Durante três décadas, após a queda do Muro de Berlim, as despesas militares mantiveram-se abaixo dos 2% do PIB do país – abaixo dos objetivos da NATO – devido à ausência de ameaças, ao tabu em torno do poderio militar da Alemanha e a uma mentalidade nacional fortemente pacifista, na sequência da era nazi.

Depois veio a invasão da Ucrânia pela Rússia em 2022. No meio de apelos na Europa para estarmos “prontos para a guerra”, isto desencadeou uma mudança significativa nas perspetivas do país. O então chanceler Olaf Scholz proclamou um “Zeitenwende” – ou “período de mudança” – levando à criação de um fundo especial de 100 mil milhões de euros (116 mil milhões de dólares) para modernizar a Bundeswehr.
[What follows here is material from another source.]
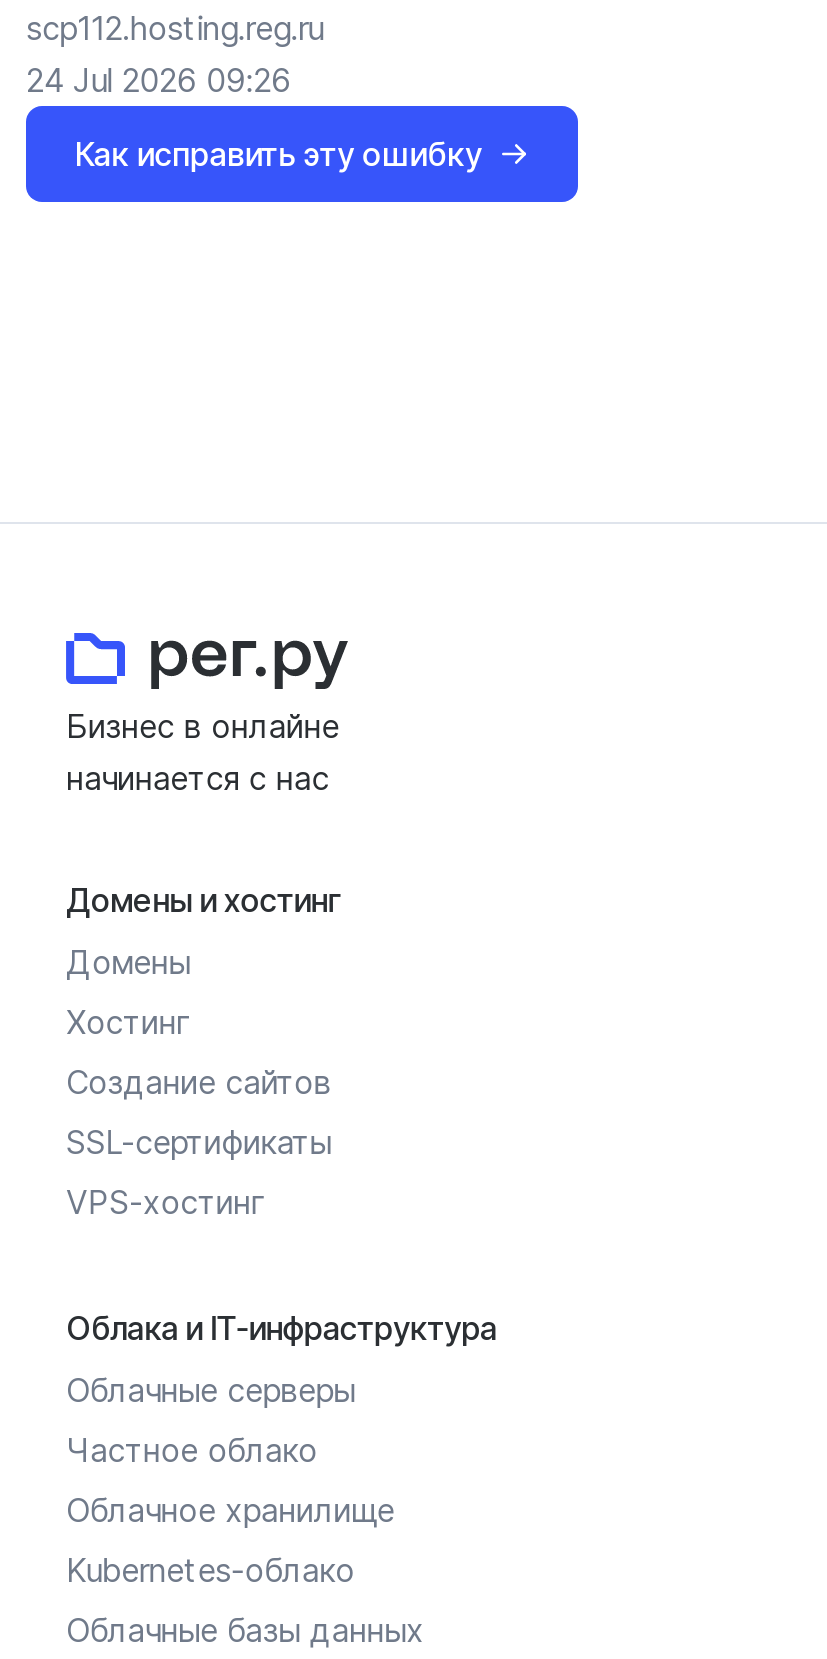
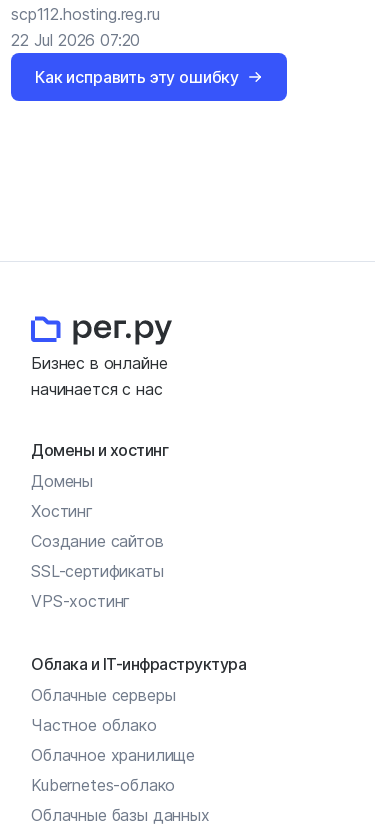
- 24 Jul 2026 09:26
+ 22 Jul 2026 07:20
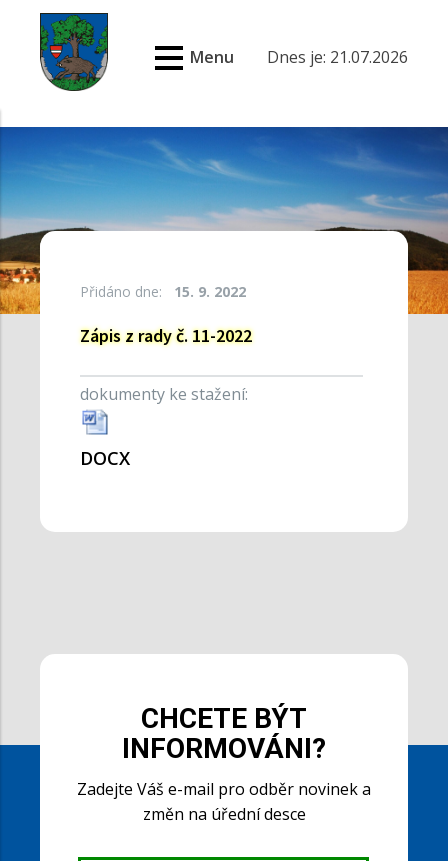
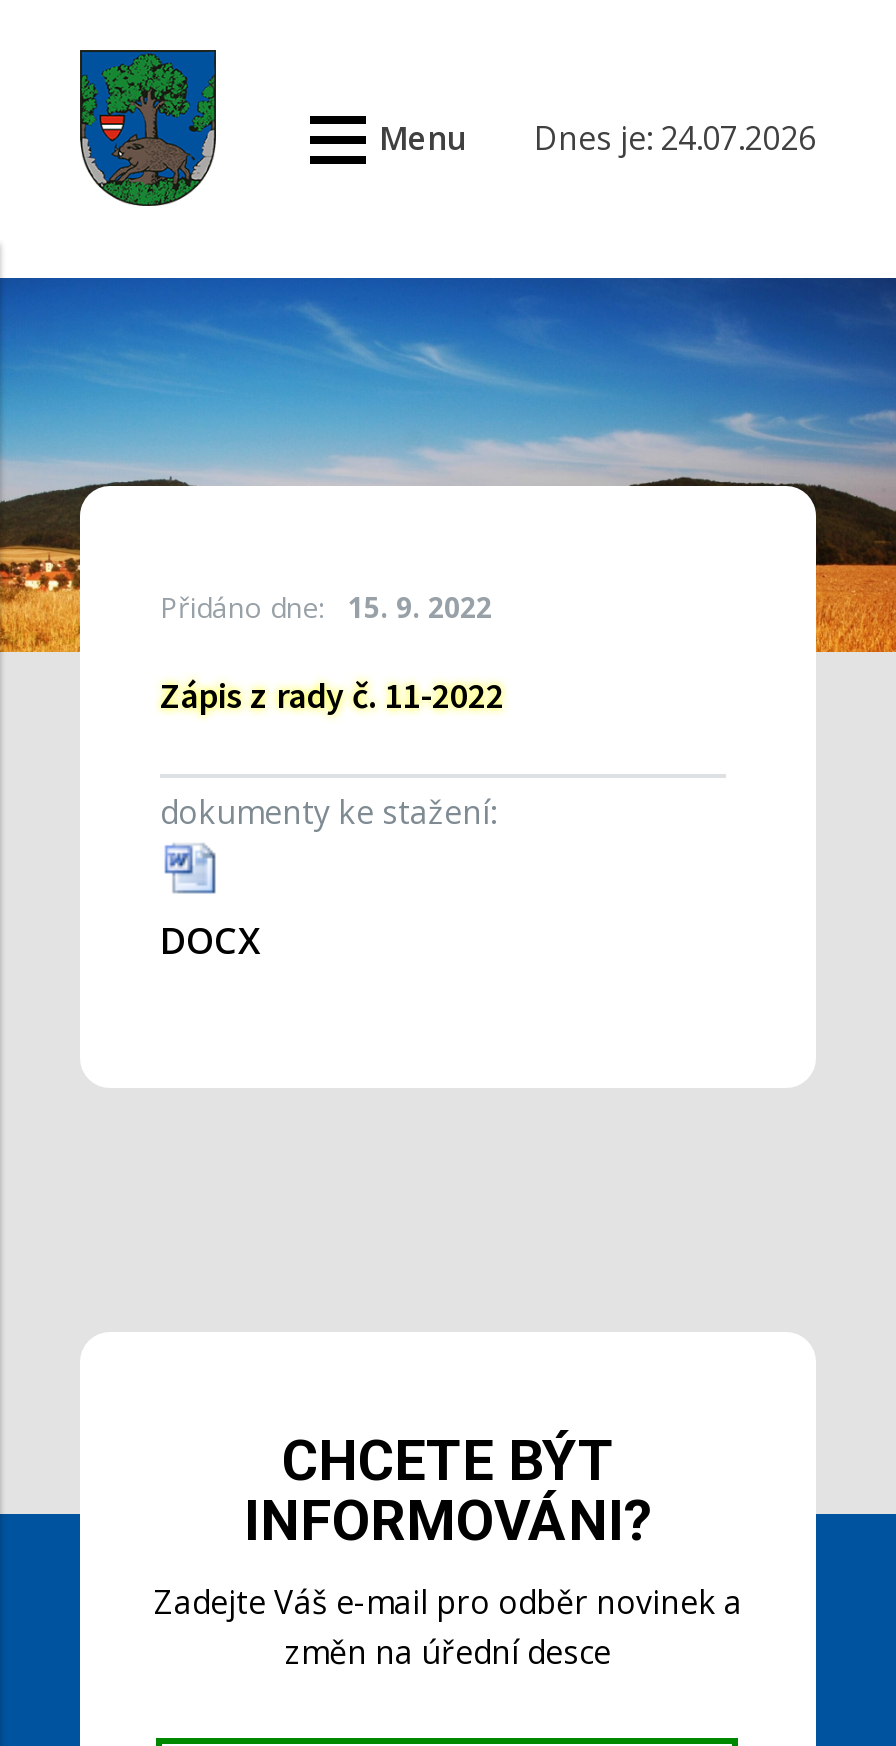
- Menu Dnes je: 21.07.2026
+ Menu Dnes je: 24.07.2026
Em junho de 2024, a Alemanha pôs de lado o mal-estar em relação ao seu passado militar para assinalar o seu primeiro Dia dos Veteranos desde a Segunda Guerra Mundial, com uma nova legislação que estabelece que o dia deve ser celebrado “pública e visivelmente” todos os anos a 15 de junho.

Esta mudança de atitude só se aprofundou depois de Merz ter tomado posse no início deste ano, com o novo chanceler não só a prometer transformar as forças armadas alemãs no “exército convencional mais forte da Europa”, mas também a comprometer-se a duplicar as despesas com a defesa para cumprir os novos objectivos da NATO.

“O presidente russo, Vladimir Putin, só entende a linguagem do poder”, declarou Merz na altura.